**Task:**
Copy out all lines from the entries below in which "none" occurs.

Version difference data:
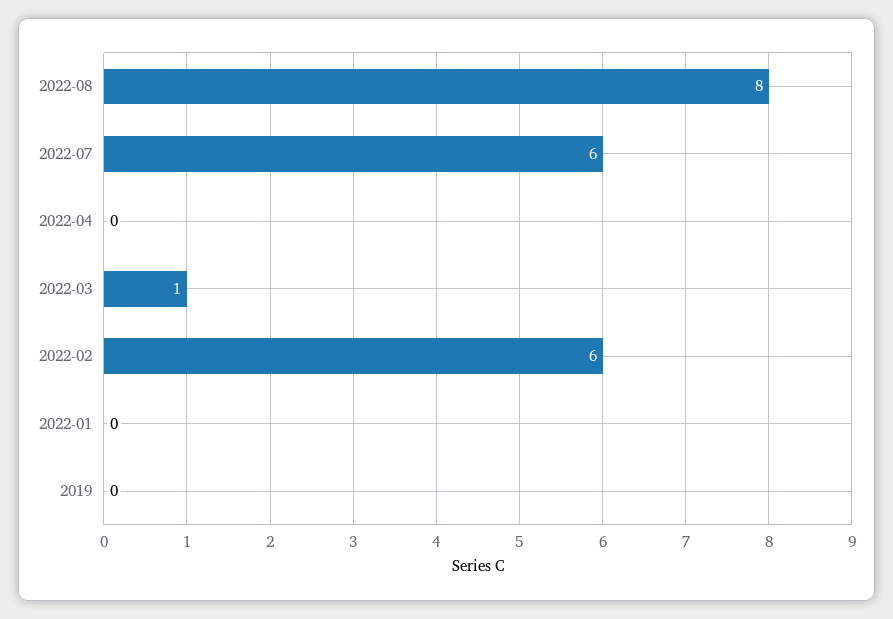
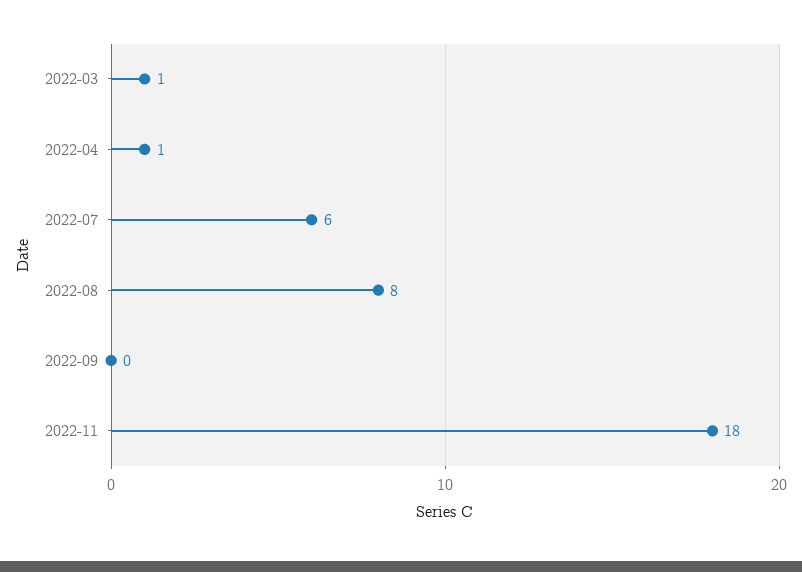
2022-04: 0 -> 1
2022-02: 6 -> none
2022-01: 0 -> none
2019: 0 -> none
2022-09: none -> 0
2022-11: none -> 18

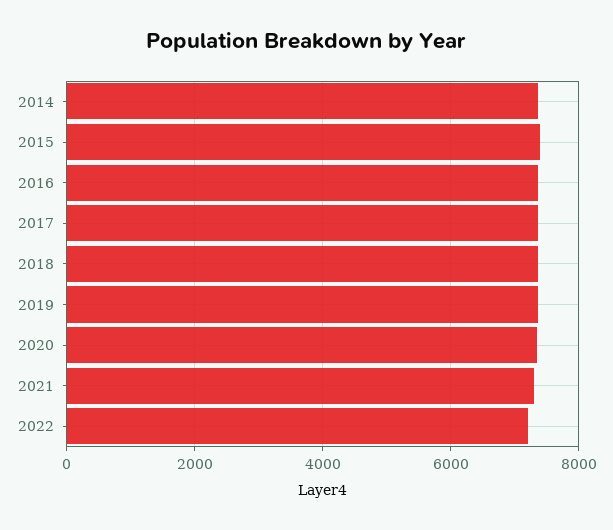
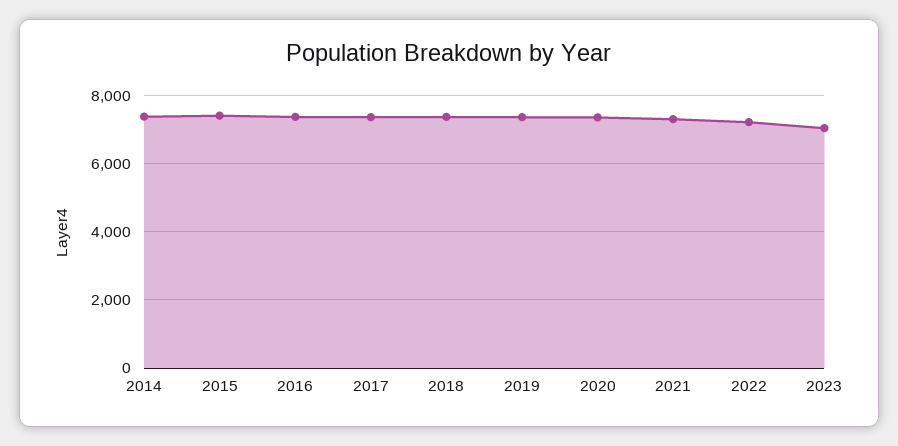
2023: none -> 7000

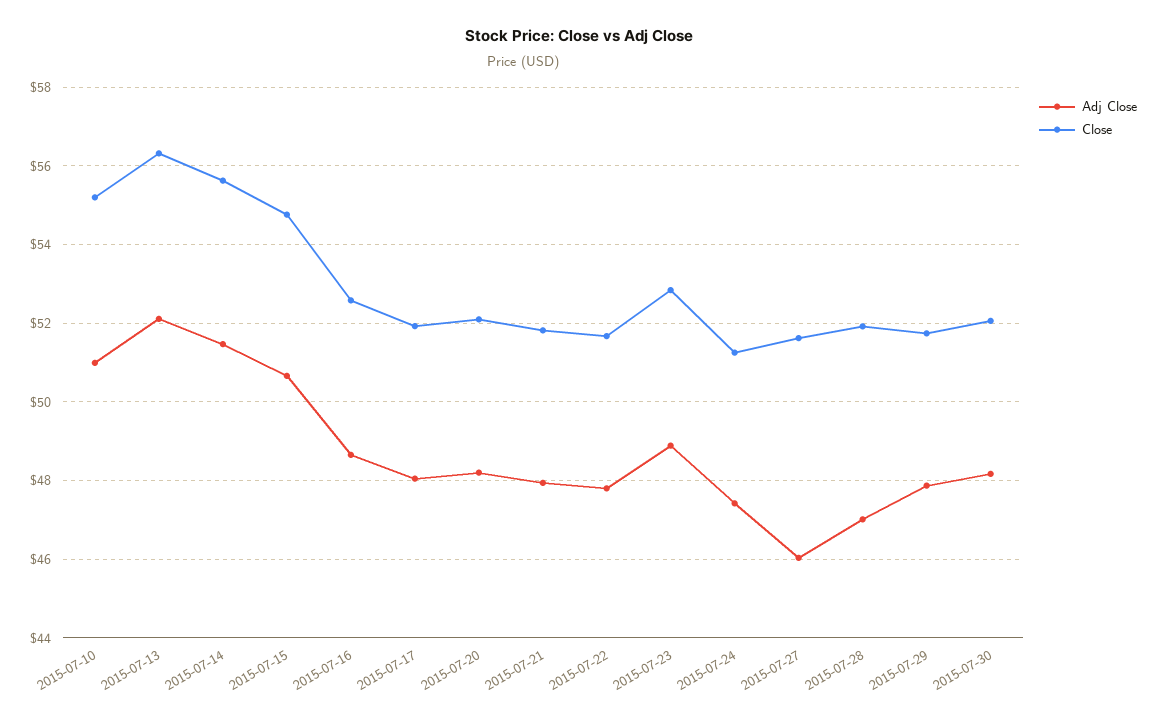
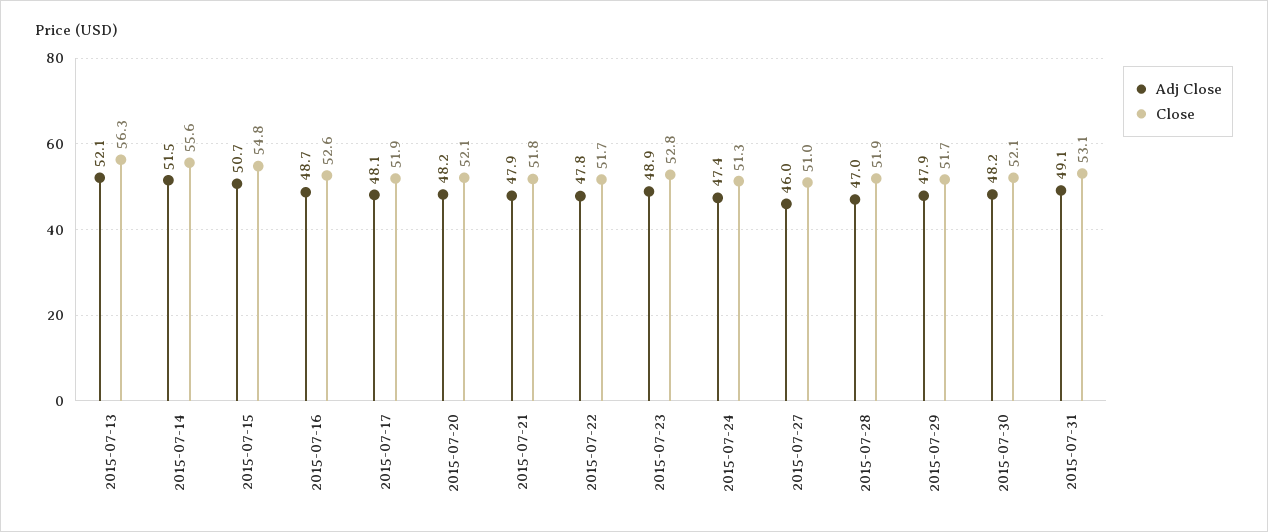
Adj Close, 2015-07-10: 51 -> none
Close, 2015-07-10: 55.2 -> none
Close, 2015-07-27: 51.6 -> 51
Adj Close, 2015-07-31: none -> 49.1
Close, 2015-07-31: none -> 53.1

**Exercise solution:**
2022-02: 6 -> none
2022-01: 0 -> none
2019: 0 -> none
2022-09: none -> 0
2022-11: none -> 18
2023: none -> 7000
Adj Close, 2015-07-10: 51 -> none
Close, 2015-07-10: 55.2 -> none
Adj Close, 2015-07-31: none -> 49.1
Close, 2015-07-31: none -> 53.1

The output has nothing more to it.